Других базовых цветов не нашлось.
Охранник следовал за мной по пятам, отмечая в рабочем коммуникаторе выбранных рабов и сразу же отсылая их в противоположную от шеренги сторону. Там стоял другой охранник, который, не мудрствуя, просто шлёпал несчастным на лбы допотопную ручную печать, измазанную в водостойкой краске. На коже оставался красный кружок, перечеркнутый галочкой.
Противоположный конец очереди приближался довольно быстро, пока я тыкала пальцем, полностью абстрагировавшись от мысли, что выбираю не вещи, а живых разумных существ. Космозонгов. Что примечательно, поголовно мужского пола.

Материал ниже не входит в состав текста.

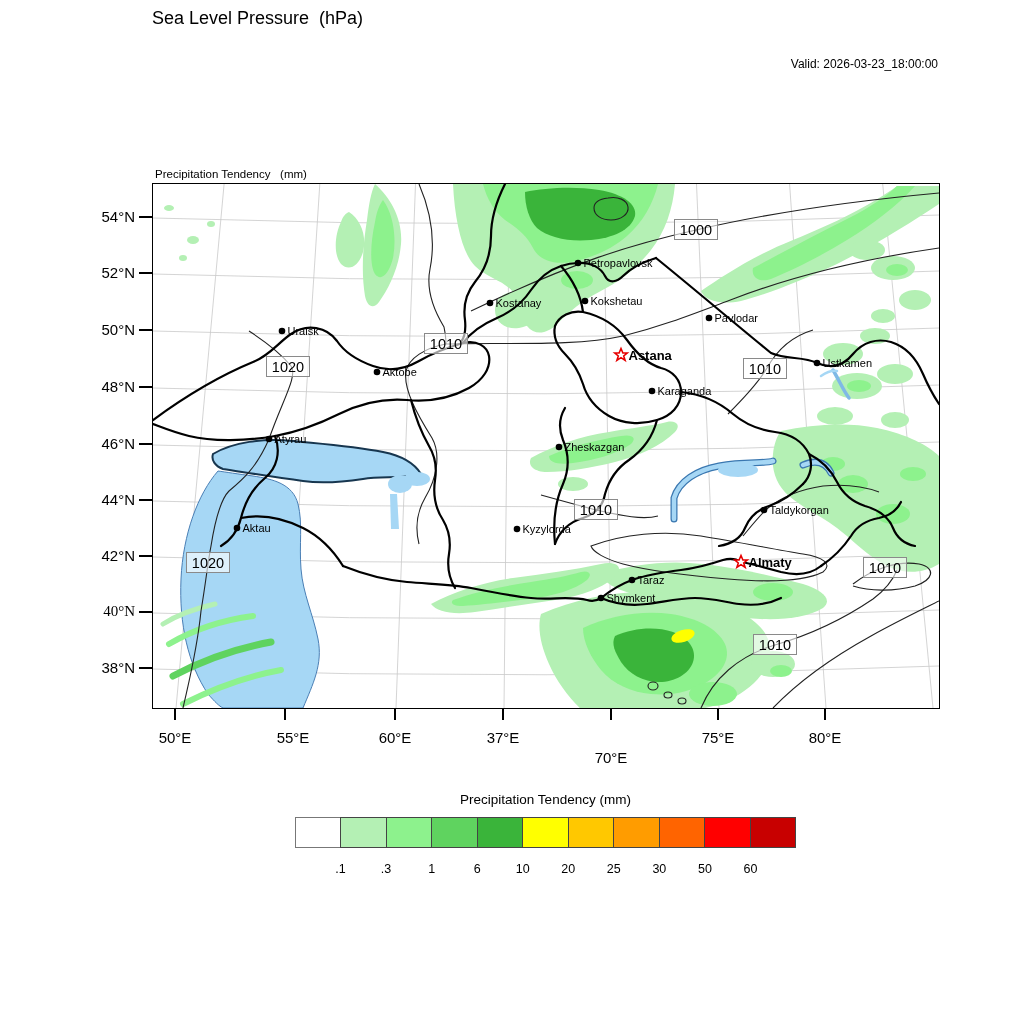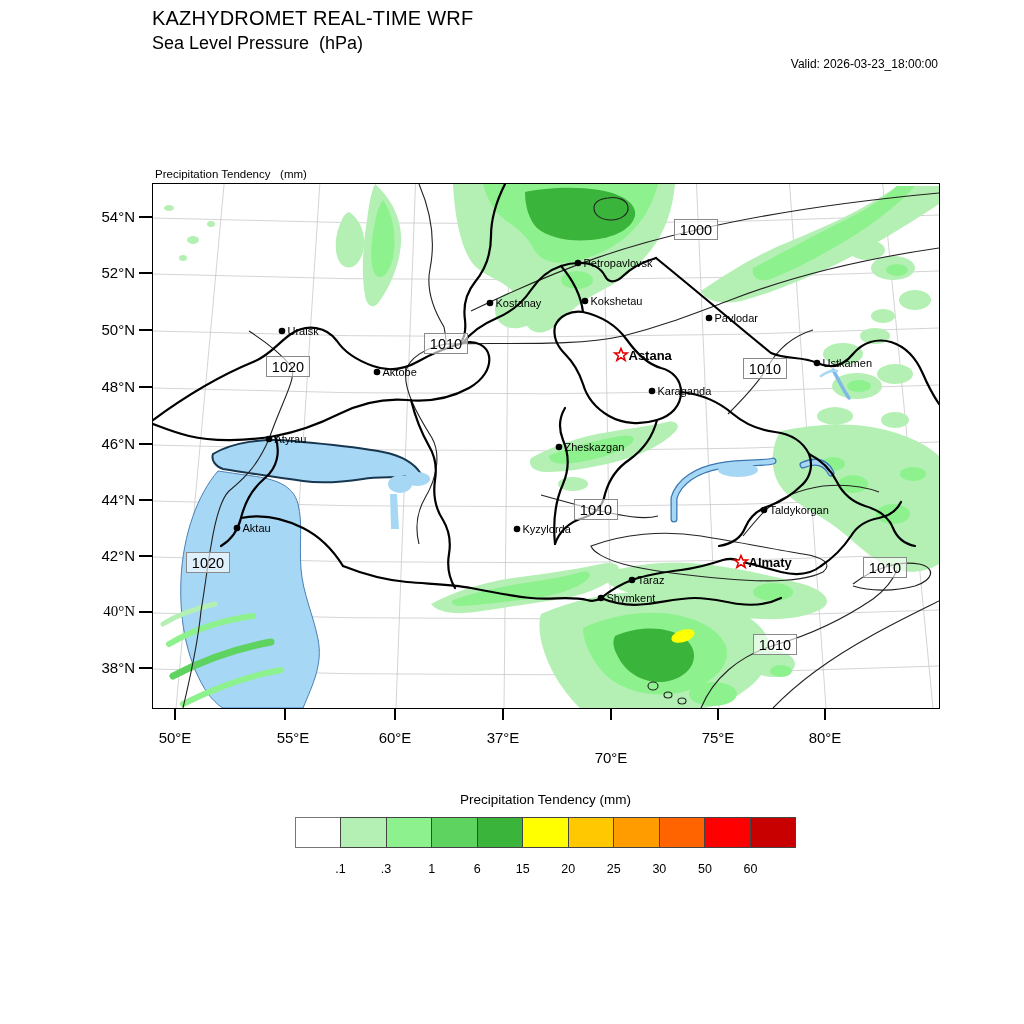--- a/index.html
+++ b/index.html
@@ -30,7 +30,6 @@
 <body>
 
 <div id="header" class="abs">
-  <div class="t1">KAZHYDROMET REAL-TIME WRF</div>
   <div class="t3">Sea Level Pressure  (hPa)</div>
 </div>
 <div id="initvalid" class="abs">

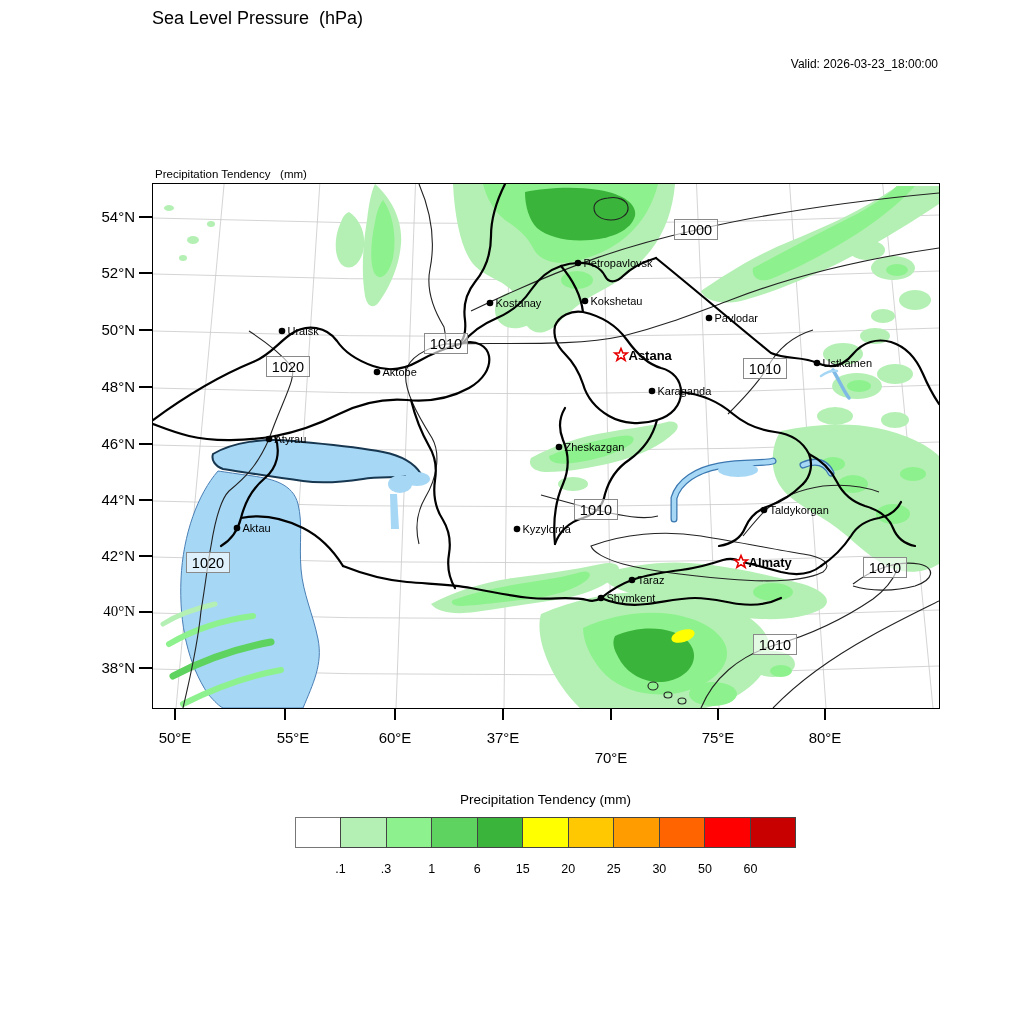--- a/index.html
+++ b/index.html
@@ -352,7 +352,7 @@
     <span class="legend-num abs" style="left: 386.091px;">.3</span>
     <span class="legend-num abs" style="left: 431.636px;">1</span>
     <span class="legend-num abs" style="left: 477.182px;">6</span>
-    <span class="legend-num abs" style="left: 522.727px;">15</span>
+    <span class="legend-num abs" style="left: 522.727px;">10</span>
     <span class="legend-num abs" style="left: 568.273px;">20</span>
     <span class="legend-num abs" style="left: 613.818px;">25</span>
     <span class="legend-num abs" style="left: 659.364px;">30</span>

Приободрившись в надежде поскорее закончить с неприятным, я шагнула к очередному рабу… и вздрогнула.
Аура была мутной от боли, грязно-серой с черными кляксами. Сквозь ее полупрозрачную субстанцию виднелось безразлично-отрешенное уродливое лицо с неестественными щёлками век, опухшими от побоев.
Это был раб из первой группы, конфискованной у хозяйки со смертельно-садистскими наклонностями – госпожи Ядхе Цин.
Неожиданно для себя я сказала:
– Подними глаза.
О том, что раб мгновенно отреагировал на приказ, свидетельствовало только движение черного зрачка, блеснувшего через узкие щелочки. Кожа век вздулась слишком сильно, полностью закрывая ресницы. Помимо глаз, пострадали и другие части лица – кривой, явно недавно поврежденный нос с потеками запекшейся крови из широких ноздрей, раздувшиеся губы, похожие на оладьи… На потный лоб падали спутанные пряди темных волос, закрывающих лоб до бровей.